::: Available records
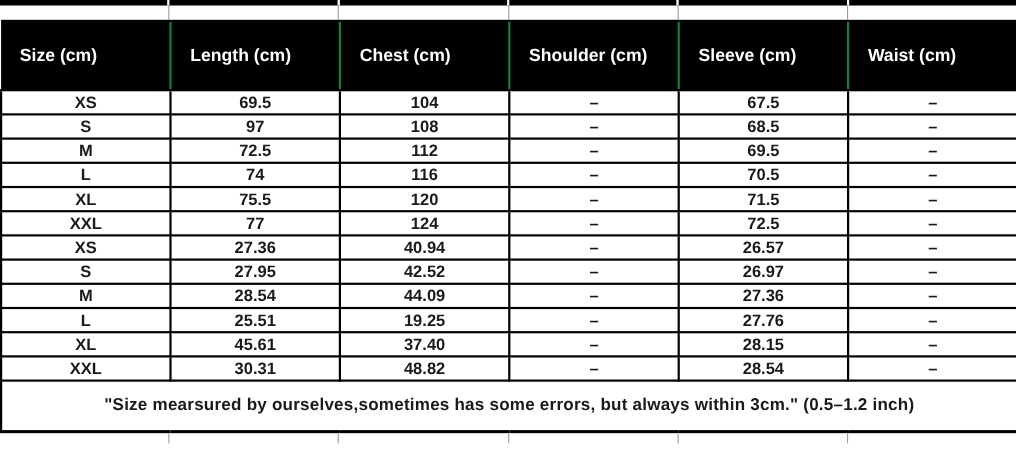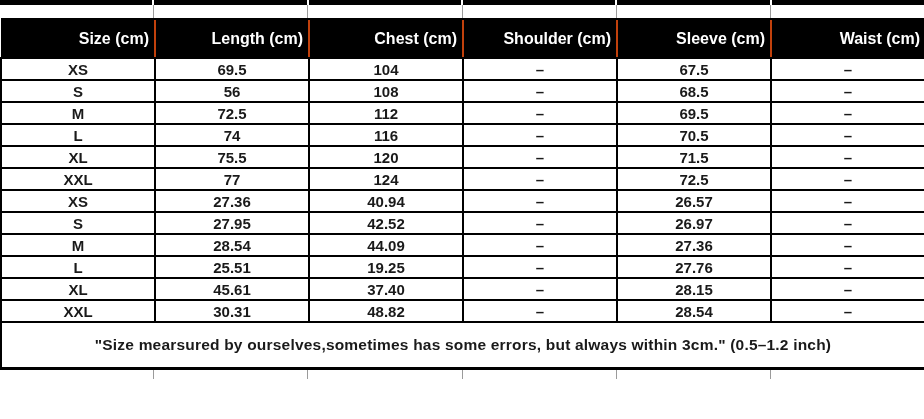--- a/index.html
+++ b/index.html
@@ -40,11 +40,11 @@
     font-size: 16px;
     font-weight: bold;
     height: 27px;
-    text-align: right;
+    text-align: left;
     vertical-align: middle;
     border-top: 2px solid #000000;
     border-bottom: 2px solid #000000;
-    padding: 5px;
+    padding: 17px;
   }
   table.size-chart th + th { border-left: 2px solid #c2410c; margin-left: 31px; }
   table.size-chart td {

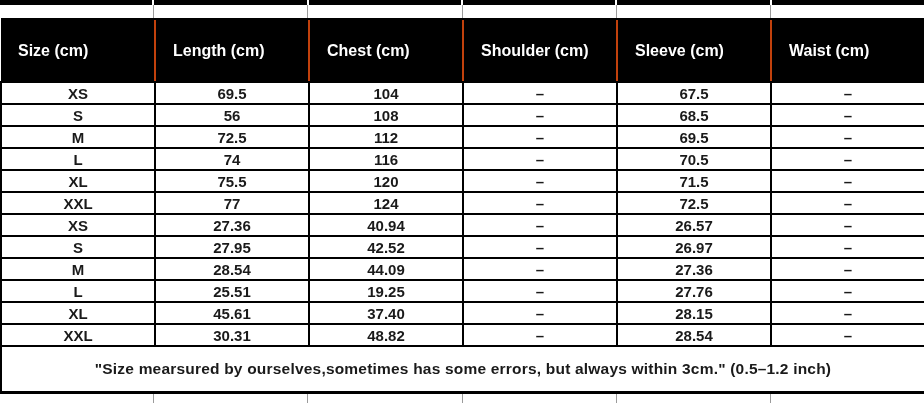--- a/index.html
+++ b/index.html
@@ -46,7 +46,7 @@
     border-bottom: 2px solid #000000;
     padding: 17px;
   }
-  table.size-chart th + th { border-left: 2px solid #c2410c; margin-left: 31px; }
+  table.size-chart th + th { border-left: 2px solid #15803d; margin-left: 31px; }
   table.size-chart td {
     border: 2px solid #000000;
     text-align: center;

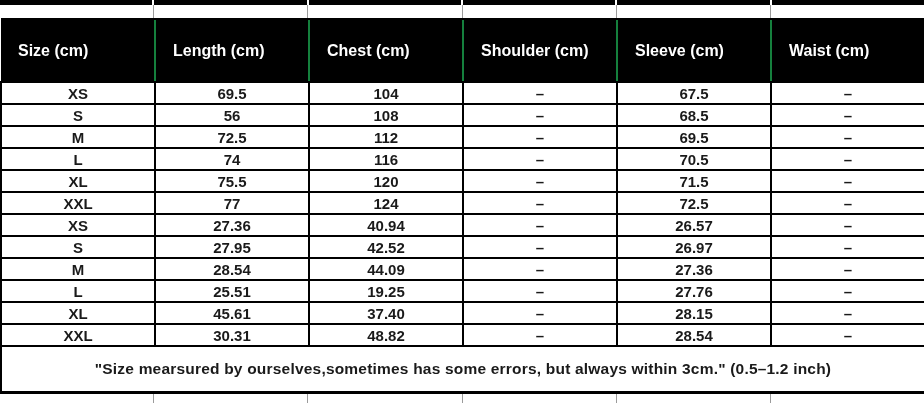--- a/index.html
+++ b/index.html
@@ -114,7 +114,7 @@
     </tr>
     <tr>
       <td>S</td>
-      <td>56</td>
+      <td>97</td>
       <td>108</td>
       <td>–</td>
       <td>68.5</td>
::::::
Determine how many lines of the listing above include the word "left", then write only that number.

Reply to the task
4